Now the difference between the operations is 1, which is not small. The reason for these effects is the way the computer adds numbers in floating point representaion. Consider for example the problem of summing  two numbers $q_1 \equiv (e_1, s_1)$ and $q_2 \equiv (e_2, s_2)$ with $e_1 > e_2$.  Then the sum of these two numbers is calculated as follows:
\begin{equation}
q_1 + q_2 \equiv (e_1, s_1) + (e_2, s_2) = (e_1, s_1) + (e_1, s_2 \times 2^{e_2 - e_1}) = (e_1, s_1 + s_2 \times 2^{e_2 - e_1})
\end{equation}

If now $e_1 - e_2$ is bigger than the number of bits that can be stored in $s$, then $s_2 \times 2^{e_2 - e_1}$ will be zero, and therefore the computer will wrongly calculate $q_1 + q_2 = q_1$

What we learn from this, is that computers (not only python) per default often work with a precision of around 15 significant decimal digits. This is the standard machine precision (sometimes called "double precision"). 

What is now important to understand is that the number 1.0e-16 is be no means the smallest number that can be represented. It is just the limitation in relative precision through the finite size of the significant. 

The smallest number different from zero is much smaller:

In [None]:
print(2.0**(-2**10))
print(2.0**(-2**10-50))
print(2.0**(-2**10-51))

This means that the smallest numbers which can be represented by the computer and are different from zero are of the order of $10^{-324}$. This limitation comes from the 11 bits which are reserved for the exponent.  Similarly the biggest representable numbers can be obtained through:

In [None]:
print(2.0**(2**9))
print(2.0**(2**10-1))
print(2.0**(2**10))

This means that we can represent numbers up to around $1.0\times 10^{307}$, a limitation which again is given through the limited bits of the exponent. 

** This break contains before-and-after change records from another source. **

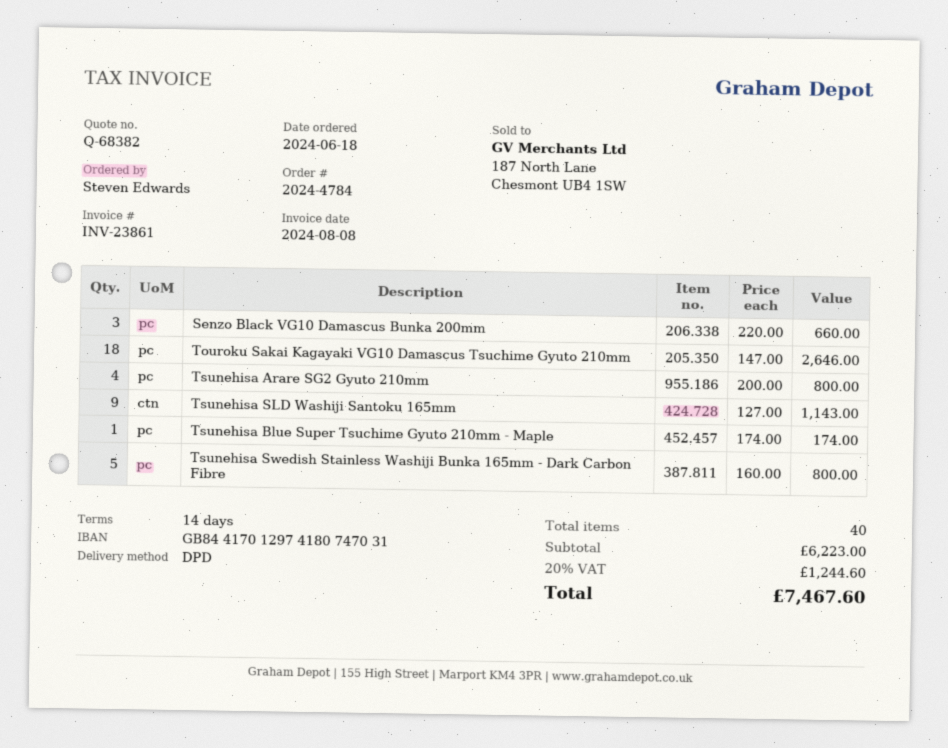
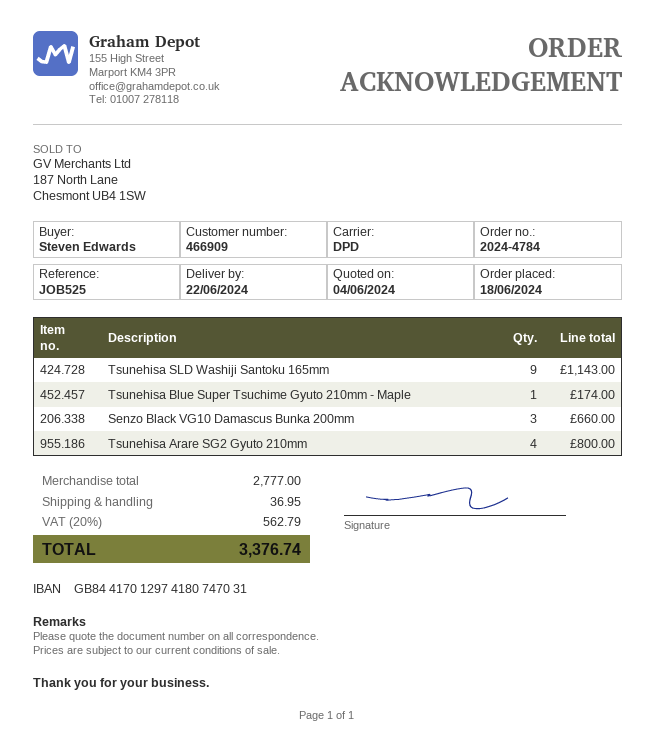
Touroku Sakai Kagayaki VG10 Damascus Tsuchime Gyuto 210mm: 18 for 2646.00 -> none
Tsunehisa Swedish Stainless Washiji Bunka 165mm - Dark Carbon Fibre: 5 for 800.00 -> none
subtotal: 6223.00 -> 2777.00
shipping: none -> 36.95
tax: 20% = 1244.60 -> 20% = 562.79
total: 7467.60 -> 3376.74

One should also note that because numbers are represented in binary representation in the computer, numbers like 0.1 or 0.2 cannot be represented exactly in the computer.  This is similar to the problem of representing $1/3 \approx 0.3333333$ using a finite decimal expansion. For this reason we get 

In [None]:
0.1+0.2-0.3

However, 0.5 or other fractions involving powers of 2 can be represented accurately on the computer and therefore:

In [None]:
0.5 + 0.125 - 0.625

## Example: calculate $\pi$

Let us now look at a practical example of using floating point numbers. We would like to calculate the value of $\pi$ using the Archimedes method of inscribing a circle using polygons. If we inscribe a hexagon inside a circle of radius 1, then the circumference of the hexagon is 6. The circumference of the circle is $2\pi$. If instead of a hexagon we use a 12-gon (dodecagon) we should get a better approximation on the true circumference of the circle and therefore $\pi$. Then we can go on to use a 24-gon, 48-gon and so on. 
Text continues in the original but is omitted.